# INPUT DATA
----------------------------------------

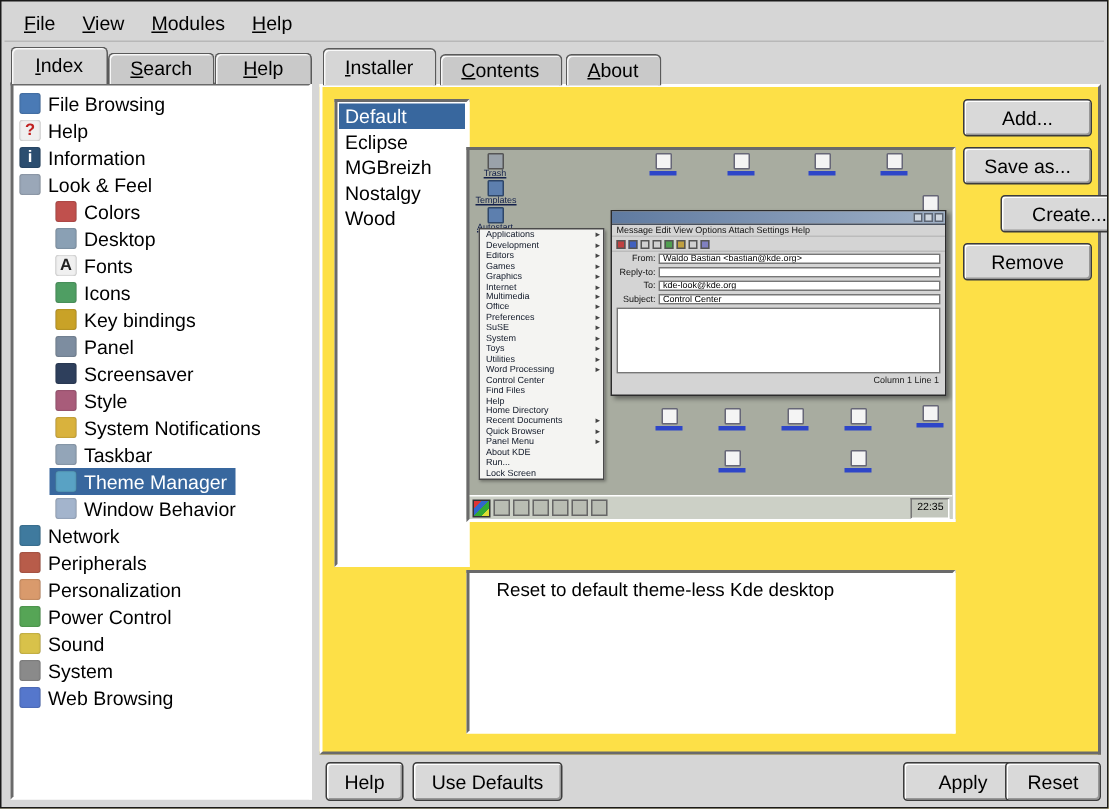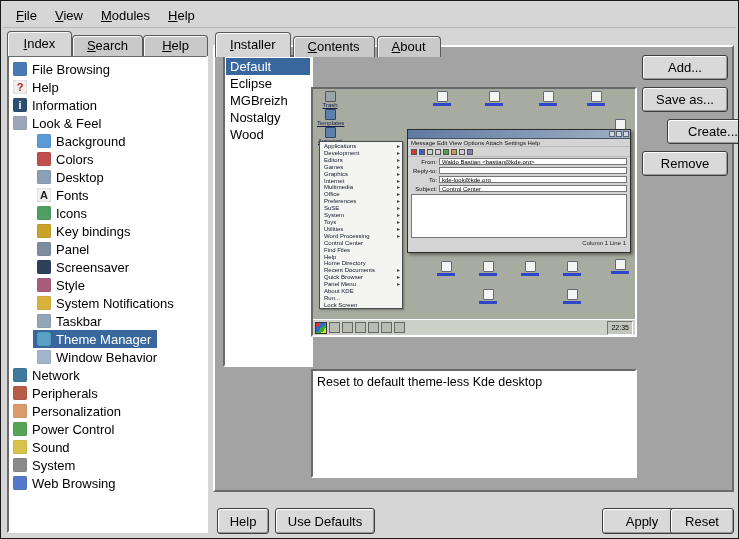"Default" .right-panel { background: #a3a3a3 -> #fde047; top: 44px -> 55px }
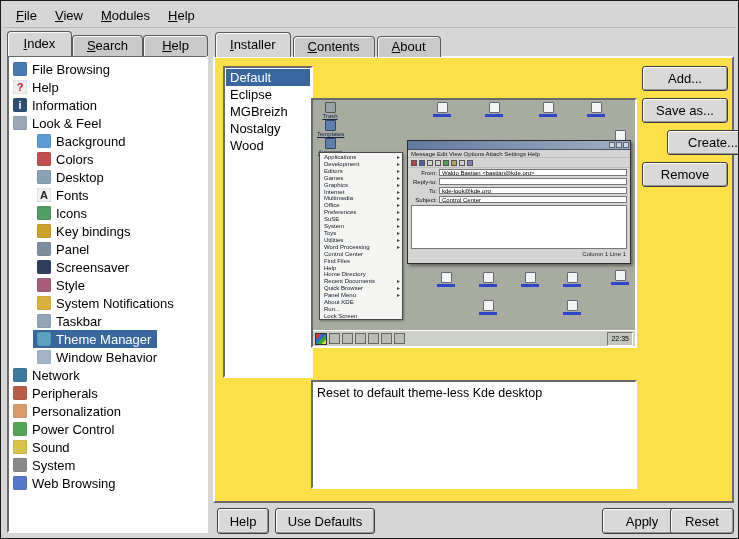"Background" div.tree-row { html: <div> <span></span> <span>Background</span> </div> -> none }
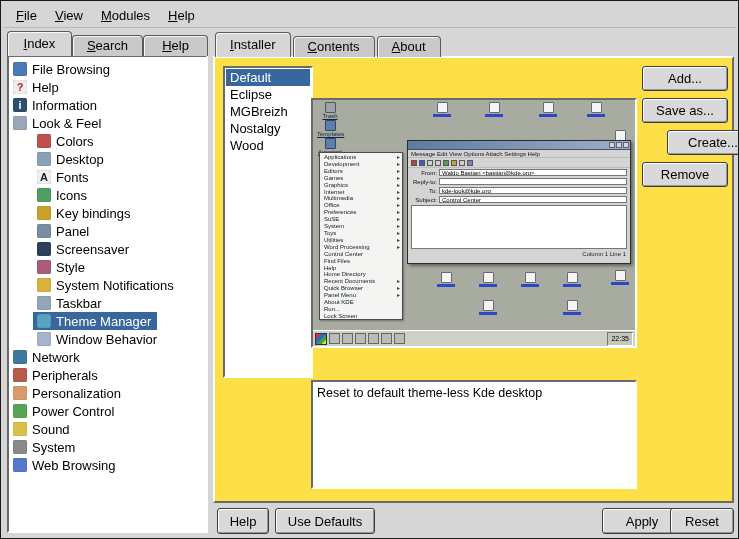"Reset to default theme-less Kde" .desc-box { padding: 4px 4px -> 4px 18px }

----------------------------------------

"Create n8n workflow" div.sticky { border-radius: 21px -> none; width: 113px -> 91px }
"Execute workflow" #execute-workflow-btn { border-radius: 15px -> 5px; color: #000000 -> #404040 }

----------------------------------------

# ABOUT THIS EXERCISE
Exact copy, pictures excluded: every line above from the one containing "background: #a3a3a3 ->" to the one containing "to default theme-less", inclusive, and nothing more.

# EXPECTED ANSWER
"Default" .right-panel { background: #a3a3a3 -> #fde047; top: 44px -> 55px }
"Background" div.tree-row { html: <div> <span></span> <span>Background</span> </div> -> none }
"Reset to default theme-less Kde" .desc-box { padding: 4px 4px -> 4px 18px }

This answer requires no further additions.